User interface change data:
'''

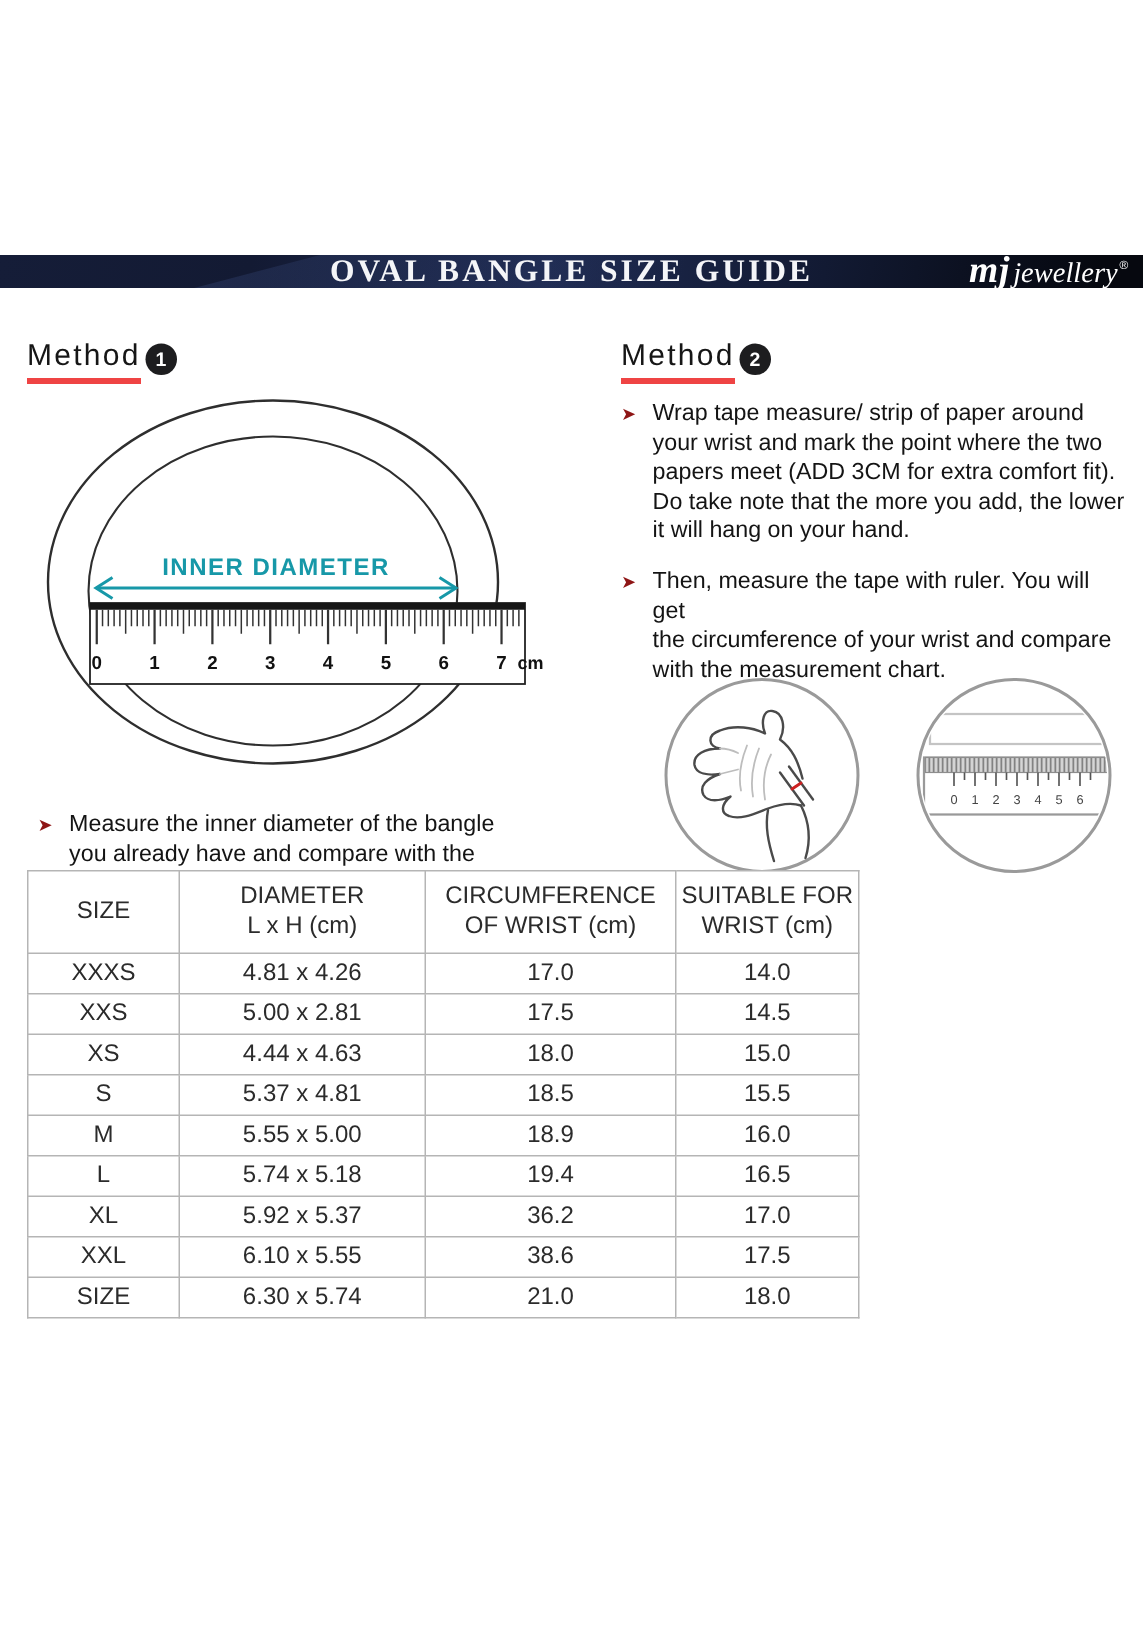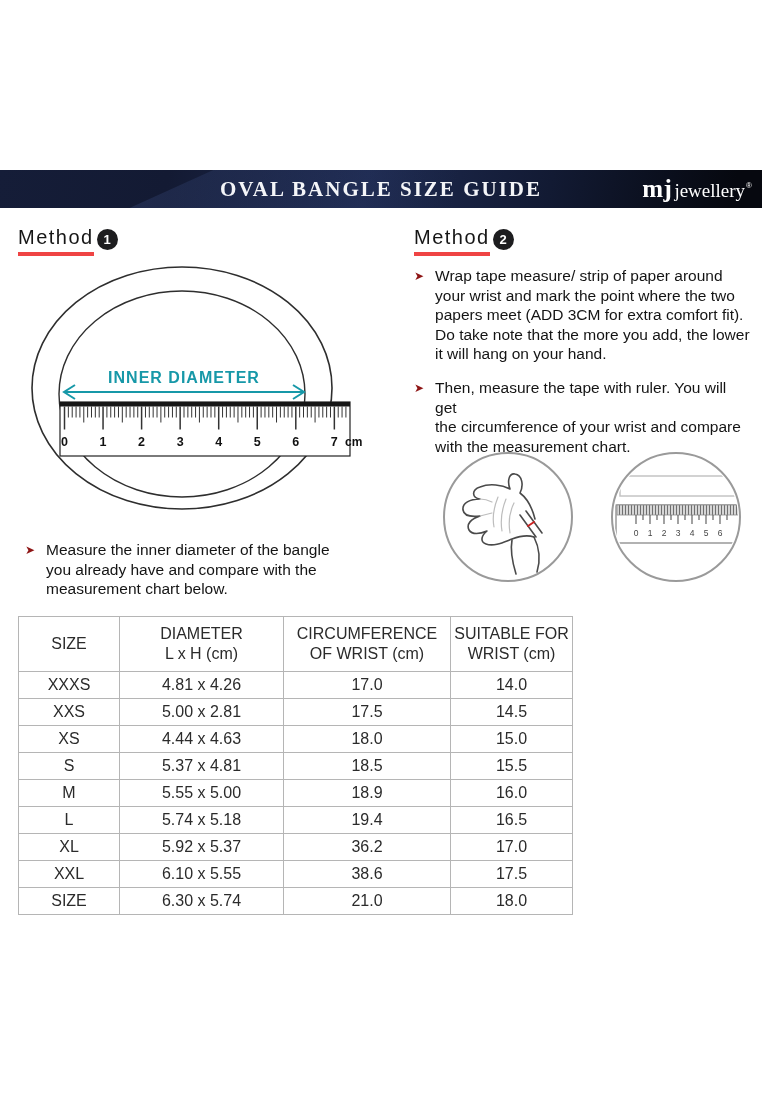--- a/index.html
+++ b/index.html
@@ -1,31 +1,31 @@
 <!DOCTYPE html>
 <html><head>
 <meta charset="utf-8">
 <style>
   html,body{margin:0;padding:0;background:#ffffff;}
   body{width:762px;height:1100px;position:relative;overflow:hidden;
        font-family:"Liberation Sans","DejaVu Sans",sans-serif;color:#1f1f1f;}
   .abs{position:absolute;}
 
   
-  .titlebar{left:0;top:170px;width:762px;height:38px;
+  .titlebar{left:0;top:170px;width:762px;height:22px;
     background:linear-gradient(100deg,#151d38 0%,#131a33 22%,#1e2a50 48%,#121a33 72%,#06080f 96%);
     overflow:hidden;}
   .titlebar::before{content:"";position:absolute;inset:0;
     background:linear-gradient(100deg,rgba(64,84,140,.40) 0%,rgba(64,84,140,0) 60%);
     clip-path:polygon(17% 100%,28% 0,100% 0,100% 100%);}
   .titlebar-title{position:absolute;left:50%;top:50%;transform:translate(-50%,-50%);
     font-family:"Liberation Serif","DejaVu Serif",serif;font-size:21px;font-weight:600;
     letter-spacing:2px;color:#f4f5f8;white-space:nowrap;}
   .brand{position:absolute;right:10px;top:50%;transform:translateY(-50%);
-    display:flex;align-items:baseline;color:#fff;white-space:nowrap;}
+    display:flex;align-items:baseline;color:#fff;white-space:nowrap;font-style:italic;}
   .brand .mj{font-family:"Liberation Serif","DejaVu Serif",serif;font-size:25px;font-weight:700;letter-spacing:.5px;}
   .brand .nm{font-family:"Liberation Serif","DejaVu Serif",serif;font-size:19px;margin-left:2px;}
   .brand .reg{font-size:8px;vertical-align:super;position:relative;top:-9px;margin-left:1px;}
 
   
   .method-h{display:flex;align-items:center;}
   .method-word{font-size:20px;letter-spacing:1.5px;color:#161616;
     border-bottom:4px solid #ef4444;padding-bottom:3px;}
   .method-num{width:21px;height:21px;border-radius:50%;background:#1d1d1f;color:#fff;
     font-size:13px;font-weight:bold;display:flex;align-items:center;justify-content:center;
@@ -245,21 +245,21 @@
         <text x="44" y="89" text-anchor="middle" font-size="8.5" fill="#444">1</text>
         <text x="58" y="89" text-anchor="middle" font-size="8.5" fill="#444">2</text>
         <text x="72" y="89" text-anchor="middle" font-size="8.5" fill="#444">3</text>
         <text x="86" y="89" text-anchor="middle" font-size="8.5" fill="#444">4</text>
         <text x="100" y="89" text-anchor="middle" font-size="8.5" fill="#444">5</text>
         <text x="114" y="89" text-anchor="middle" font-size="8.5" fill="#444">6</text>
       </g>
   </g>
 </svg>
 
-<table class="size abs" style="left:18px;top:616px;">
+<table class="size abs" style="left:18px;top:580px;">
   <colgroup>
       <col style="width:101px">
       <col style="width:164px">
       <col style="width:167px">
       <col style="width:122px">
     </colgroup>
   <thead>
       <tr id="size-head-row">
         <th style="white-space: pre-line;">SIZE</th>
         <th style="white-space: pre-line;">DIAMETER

'''

- **What is being asked**
Exact copy, no pictures: set down all the entries again as they stand.

- **Answer section**
--- a/index.html
+++ b/index.html
@@ -1,31 +1,31 @@
 <!DOCTYPE html>
 <html><head>
 <meta charset="utf-8">
 <style>
   html,body{margin:0;padding:0;background:#ffffff;}
   body{width:762px;height:1100px;position:relative;overflow:hidden;
        font-family:"Liberation Sans","DejaVu Sans",sans-serif;color:#1f1f1f;}
   .abs{position:absolute;}
 
   
-  .titlebar{left:0;top:170px;width:762px;height:38px;
+  .titlebar{left:0;top:170px;width:762px;height:22px;
     background:linear-gradient(100deg,#151d38 0%,#131a33 22%,#1e2a50 48%,#121a33 72%,#06080f 96%);
     overflow:hidden;}
   .titlebar::before{content:"";position:absolute;inset:0;
     background:linear-gradient(100deg,rgba(64,84,140,.40) 0%,rgba(64,84,140,0) 60%);
     clip-path:polygon(17% 100%,28% 0,100% 0,100% 100%);}
   .titlebar-title{position:absolute;left:50%;top:50%;transform:translate(-50%,-50%);
     font-family:"Liberation Serif","DejaVu Serif",serif;font-size:21px;font-weight:600;
     letter-spacing:2px;color:#f4f5f8;white-space:nowrap;}
   .brand{position:absolute;right:10px;top:50%;transform:translateY(-50%);
-    display:flex;align-items:baseline;color:#fff;white-space:nowrap;}
+    display:flex;align-items:baseline;color:#fff;white-space:nowrap;font-style:italic;}
   .brand .mj{font-family:"Liberation Serif","DejaVu Serif",serif;font-size:25px;font-weight:700;letter-spacing:.5px;}
   .brand .nm{font-family:"Liberation Serif","DejaVu Serif",serif;font-size:19px;margin-left:2px;}
   .brand .reg{font-size:8px;vertical-align:super;position:relative;top:-9px;margin-left:1px;}
 
   
   .method-h{display:flex;align-items:center;}
   .method-word{font-size:20px;letter-spacing:1.5px;color:#161616;
     border-bottom:4px solid #ef4444;padding-bottom:3px;}
   .method-num{width:21px;height:21px;border-radius:50%;background:#1d1d1f;color:#fff;
     font-size:13px;font-weight:bold;display:flex;align-items:center;justify-content:center;
@@ -245,21 +245,21 @@
         <text x="44" y="89" text-anchor="middle" font-size="8.5" fill="#444">1</text>
         <text x="58" y="89" text-anchor="middle" font-size="8.5" fill="#444">2</text>
         <text x="72" y="89" text-anchor="middle" font-size="8.5" fill="#444">3</text>
         <text x="86" y="89" text-anchor="middle" font-size="8.5" fill="#444">4</text>
         <text x="100" y="89" text-anchor="middle" font-size="8.5" fill="#444">5</text>
         <text x="114" y="89" text-anchor="middle" font-size="8.5" fill="#444">6</text>
       </g>
   </g>
 </svg>
 
-<table class="size abs" style="left:18px;top:616px;">
+<table class="size abs" style="left:18px;top:580px;">
   <colgroup>
       <col style="width:101px">
       <col style="width:164px">
       <col style="width:167px">
       <col style="width:122px">
     </colgroup>
   <thead>
       <tr id="size-head-row">
         <th style="white-space: pre-line;">SIZE</th>
         <th style="white-space: pre-line;">DIAMETER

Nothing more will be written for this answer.